◆ RECORDS SUPPLIED
***

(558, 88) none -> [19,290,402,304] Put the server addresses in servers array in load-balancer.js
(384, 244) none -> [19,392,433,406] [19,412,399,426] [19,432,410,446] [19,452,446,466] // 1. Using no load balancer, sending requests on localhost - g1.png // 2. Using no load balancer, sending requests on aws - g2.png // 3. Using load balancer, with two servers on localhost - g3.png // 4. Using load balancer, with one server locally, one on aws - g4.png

***

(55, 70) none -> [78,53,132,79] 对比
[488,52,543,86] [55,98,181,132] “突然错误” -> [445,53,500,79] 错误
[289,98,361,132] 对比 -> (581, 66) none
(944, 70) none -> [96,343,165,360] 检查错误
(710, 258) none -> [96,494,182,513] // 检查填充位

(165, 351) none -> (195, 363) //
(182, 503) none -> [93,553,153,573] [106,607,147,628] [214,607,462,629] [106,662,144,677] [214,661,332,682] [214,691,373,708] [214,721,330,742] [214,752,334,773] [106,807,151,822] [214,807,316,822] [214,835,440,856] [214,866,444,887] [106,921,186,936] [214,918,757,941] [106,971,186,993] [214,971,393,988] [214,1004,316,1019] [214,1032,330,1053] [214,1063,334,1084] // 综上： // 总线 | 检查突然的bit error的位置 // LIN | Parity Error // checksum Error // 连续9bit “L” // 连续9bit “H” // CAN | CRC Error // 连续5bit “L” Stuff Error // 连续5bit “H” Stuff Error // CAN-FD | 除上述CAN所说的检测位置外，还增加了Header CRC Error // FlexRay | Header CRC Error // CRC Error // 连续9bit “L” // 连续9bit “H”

***

◆ EXERCISE PROMPT
Search the entries above for the word "server", and copy every line where it occurs.

◆ TASK SOLUTION
(558, 88) none -> [19,290,402,304] Put the server addresses in servers array in load-balancer.js
(384, 244) none -> [19,392,433,406] [19,412,399,426] [19,432,410,446] [19,452,446,466] // 1. Using no load balancer, sending requests on localhost - g1.png // 2. Using no load balancer, sending requests on aws - g2.png // 3. Using load balancer, with two servers on localhost - g3.png // 4. Using load balancer, with one server locally, one on aws - g4.png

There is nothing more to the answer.